The rationale of Greater Occipital Nerve block in the treatment of chronic cranio-facial pain syndromes and its efficacy in the clinical practice



Abstract

In the last decades greater occipital nerve (GON) block has become a topic of growing interest for the treatment of several primary and secondary headache disorders, particularly those most disabling such as chronic cluster headache and chronic migraine.

The rationale is provided by the convergence of the dorsolateral nuclei of the upper cervical spinal cord on the nucleus trigeminalis caudalis, also known as ‘trigemino-cervical complex’. Indeed, cranial somatic sensory innervation is supplied by afferents of the trigeminal nerve and the first three cervical nerves, of which GON has the dominant functional role.

The present prospective study aims to investigate the analgesic effect of the ultrasound (US)- guided GON block at the level of C2 for the management of patients with chronic headache disorders treated at Pain Care Unit of the Policlinico Hospital in Bari.

Patients with a diagnosis of chronic migraine (CM), chronic cluster headache (CCH), occipital neuralgia (ON) and cervicogenic headache (CH) not relieved by pharmacological therapy were recruited. Exclusion criteria were atypical headaches, trigeminal neuralgia, acquired or congenital coagulopathy and Chiari I malformation.

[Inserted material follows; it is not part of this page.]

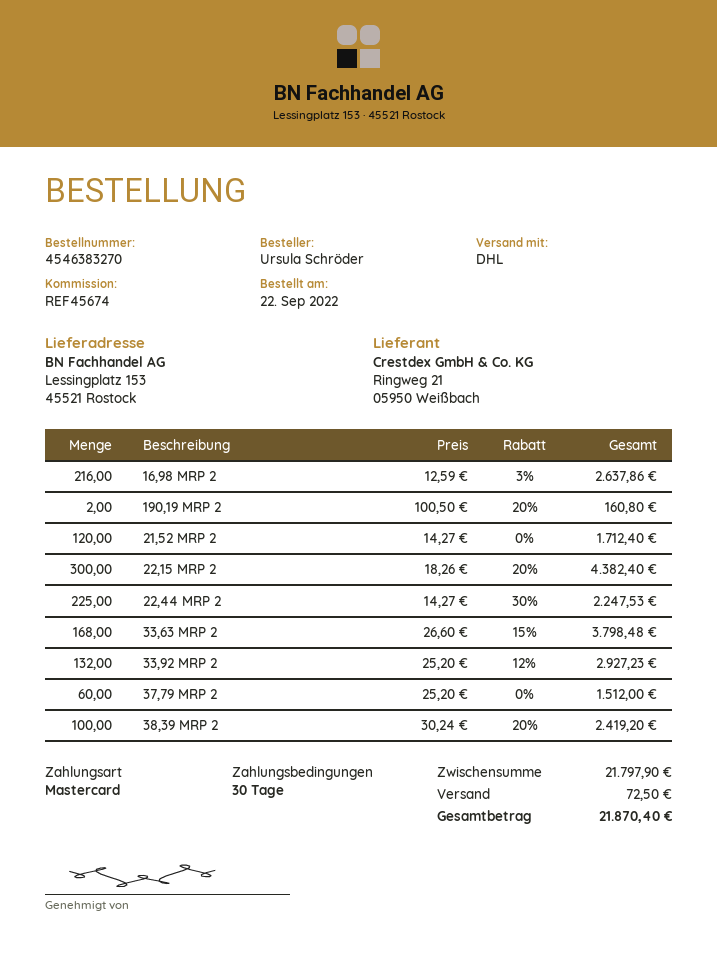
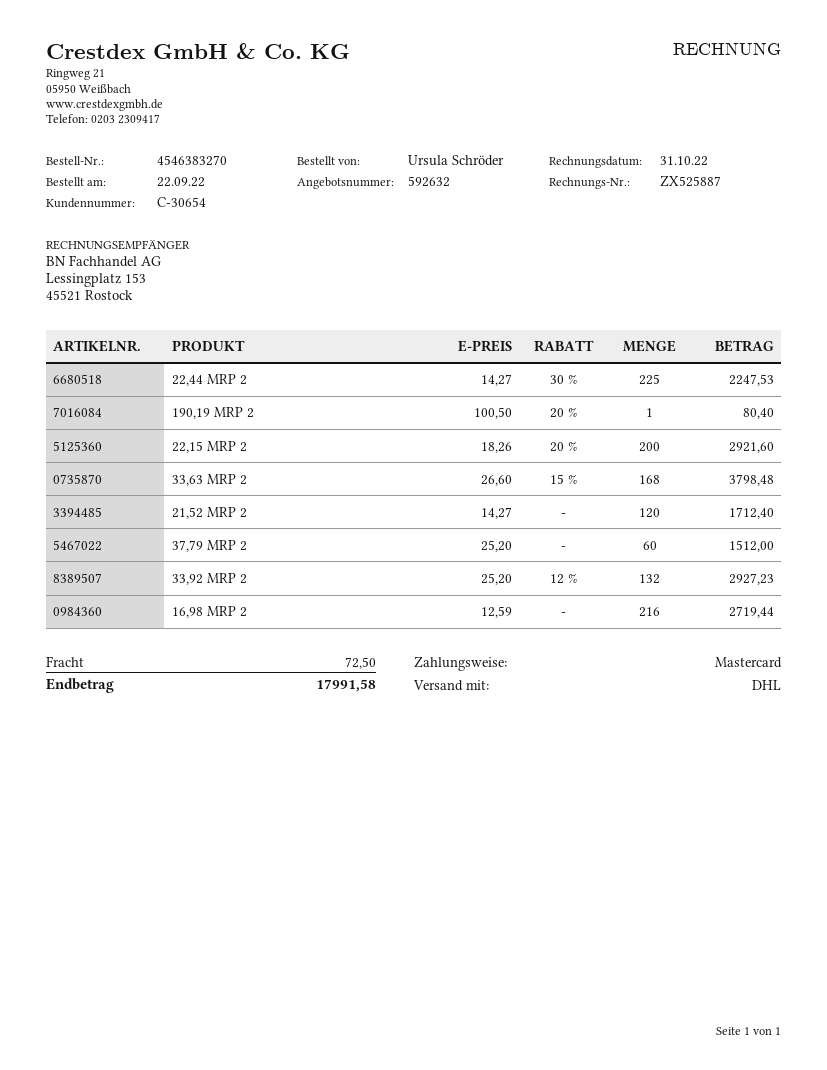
16,98 MRP 2: 216 x 12.59 - 3% = 2637.86 -> 216 x 12.59 = 2719.44
190,19 MRP 2: 2 x 100.50 - 20% = 160.80 -> 1 x 100.50 - 20% = 80.40
22,15 MRP 2: 300 x 18.26 - 20% = 4382.40 -> 200 x 18.26 - 20% = 2921.60
38,39 MRP 2: 100 x 30.24 - 20% = 2419.20 -> none
total: 21870.40 -> 17991.58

Ultrasonography was chosen because it is a cheap technique which allows a clear visualization of both the greater occipital nerve, as a hyperechoic structure between the semispinalis capitis and obliquus inferior capitis muscle, and the solution spreading during the infiltration. A low-volume nerve block consisting of 0.5 mL of 0.25% levobupivacaine and 0.5 mL of methylprednisolone depot was used.

Mean weekly VAS scores were assessed pre-injection and at the follow-up visits. Clinical success was defined as pain reduction >50% and/or reduction of pain attack more >50%, and/or reduction of analgesics.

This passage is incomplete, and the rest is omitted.